◆ To do: When you reach the line in the data below that contains "inventoryTurnover, 2021Q3: 0.8 -> none", please start repeating lines exactly, and stop after the line that contains "AIR_TEMP_MAX, 10:52: 18 -> 16.5", repeating nothing else.

Revision comparison data:
=== Section Start ===
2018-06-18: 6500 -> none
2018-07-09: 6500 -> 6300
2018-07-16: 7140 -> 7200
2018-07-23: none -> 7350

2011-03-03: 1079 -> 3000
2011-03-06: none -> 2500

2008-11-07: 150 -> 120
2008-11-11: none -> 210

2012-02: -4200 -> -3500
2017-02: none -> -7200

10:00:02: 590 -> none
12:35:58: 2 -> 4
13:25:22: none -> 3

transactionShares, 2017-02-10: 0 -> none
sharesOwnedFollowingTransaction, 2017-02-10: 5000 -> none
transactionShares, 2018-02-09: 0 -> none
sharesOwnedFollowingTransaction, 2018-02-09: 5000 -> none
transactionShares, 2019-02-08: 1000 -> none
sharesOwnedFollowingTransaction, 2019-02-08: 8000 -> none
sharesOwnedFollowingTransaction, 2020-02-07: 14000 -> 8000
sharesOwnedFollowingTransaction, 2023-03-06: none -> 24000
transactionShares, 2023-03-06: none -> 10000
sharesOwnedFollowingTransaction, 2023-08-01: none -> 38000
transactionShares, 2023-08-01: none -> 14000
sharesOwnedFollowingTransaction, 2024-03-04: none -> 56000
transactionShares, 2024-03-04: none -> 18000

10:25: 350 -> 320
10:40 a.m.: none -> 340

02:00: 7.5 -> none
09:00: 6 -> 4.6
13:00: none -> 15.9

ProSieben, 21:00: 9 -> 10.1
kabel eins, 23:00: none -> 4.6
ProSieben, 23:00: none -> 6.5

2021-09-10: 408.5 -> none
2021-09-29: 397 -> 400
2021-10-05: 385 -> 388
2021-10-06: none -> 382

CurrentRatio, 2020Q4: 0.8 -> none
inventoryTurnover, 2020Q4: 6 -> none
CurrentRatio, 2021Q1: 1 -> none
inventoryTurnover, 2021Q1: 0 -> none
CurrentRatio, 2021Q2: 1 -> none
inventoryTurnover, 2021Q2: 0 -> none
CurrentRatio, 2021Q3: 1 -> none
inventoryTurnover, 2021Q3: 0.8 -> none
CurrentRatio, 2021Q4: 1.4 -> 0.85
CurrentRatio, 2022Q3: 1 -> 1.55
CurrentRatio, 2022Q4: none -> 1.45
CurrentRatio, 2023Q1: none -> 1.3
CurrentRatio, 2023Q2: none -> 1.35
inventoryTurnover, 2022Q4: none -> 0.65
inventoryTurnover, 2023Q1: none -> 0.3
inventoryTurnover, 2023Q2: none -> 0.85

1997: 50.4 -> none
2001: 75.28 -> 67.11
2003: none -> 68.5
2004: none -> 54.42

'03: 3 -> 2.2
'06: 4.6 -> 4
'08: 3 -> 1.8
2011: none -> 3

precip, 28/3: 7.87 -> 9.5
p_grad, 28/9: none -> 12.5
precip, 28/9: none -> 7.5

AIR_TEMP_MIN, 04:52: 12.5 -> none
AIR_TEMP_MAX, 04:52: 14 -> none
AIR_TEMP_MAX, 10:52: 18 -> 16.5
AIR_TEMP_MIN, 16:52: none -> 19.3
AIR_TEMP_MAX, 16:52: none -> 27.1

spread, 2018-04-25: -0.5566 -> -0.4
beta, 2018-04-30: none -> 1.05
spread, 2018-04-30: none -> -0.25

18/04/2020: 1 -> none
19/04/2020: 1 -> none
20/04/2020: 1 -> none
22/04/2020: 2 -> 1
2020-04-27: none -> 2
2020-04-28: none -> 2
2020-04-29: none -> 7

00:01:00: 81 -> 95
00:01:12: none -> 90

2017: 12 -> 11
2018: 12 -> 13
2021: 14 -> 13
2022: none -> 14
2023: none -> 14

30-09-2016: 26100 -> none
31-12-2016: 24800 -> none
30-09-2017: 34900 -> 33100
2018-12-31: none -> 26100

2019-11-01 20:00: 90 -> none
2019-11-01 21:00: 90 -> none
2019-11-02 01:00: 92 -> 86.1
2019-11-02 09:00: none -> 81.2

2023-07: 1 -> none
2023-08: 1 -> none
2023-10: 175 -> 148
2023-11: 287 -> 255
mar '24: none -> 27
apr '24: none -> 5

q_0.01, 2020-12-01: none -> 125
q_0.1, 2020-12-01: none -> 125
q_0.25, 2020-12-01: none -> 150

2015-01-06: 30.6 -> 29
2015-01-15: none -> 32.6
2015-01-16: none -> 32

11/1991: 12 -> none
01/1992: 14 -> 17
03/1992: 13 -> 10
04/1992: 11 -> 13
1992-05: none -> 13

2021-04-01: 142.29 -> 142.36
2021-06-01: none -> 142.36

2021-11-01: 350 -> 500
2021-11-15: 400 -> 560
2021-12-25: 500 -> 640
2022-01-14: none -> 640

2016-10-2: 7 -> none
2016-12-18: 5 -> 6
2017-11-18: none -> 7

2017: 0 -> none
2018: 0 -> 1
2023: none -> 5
=== Section End ===
◆ Your solution:
inventoryTurnover, 2021Q3: 0.8 -> none
CurrentRatio, 2021Q4: 1.4 -> 0.85
CurrentRatio, 2022Q3: 1 -> 1.55
CurrentRatio, 2022Q4: none -> 1.45
CurrentRatio, 2023Q1: none -> 1.3
CurrentRatio, 2023Q2: none -> 1.35
inventoryTurnover, 2022Q4: none -> 0.65
inventoryTurnover, 2023Q1: none -> 0.3
inventoryTurnover, 2023Q2: none -> 0.85

1997: 50.4 -> none
2001: 75.28 -> 67.11
2003: none -> 68.5
2004: none -> 54.42

'03: 3 -> 2.2
'06: 4.6 -> 4
'08: 3 -> 1.8
2011: none -> 3

precip, 28/3: 7.87 -> 9.5
p_grad, 28/9: none -> 12.5
precip, 28/9: none -> 7.5

AIR_TEMP_MIN, 04:52: 12.5 -> none
AIR_TEMP_MAX, 04:52: 14 -> none
AIR_TEMP_MAX, 10:52: 18 -> 16.5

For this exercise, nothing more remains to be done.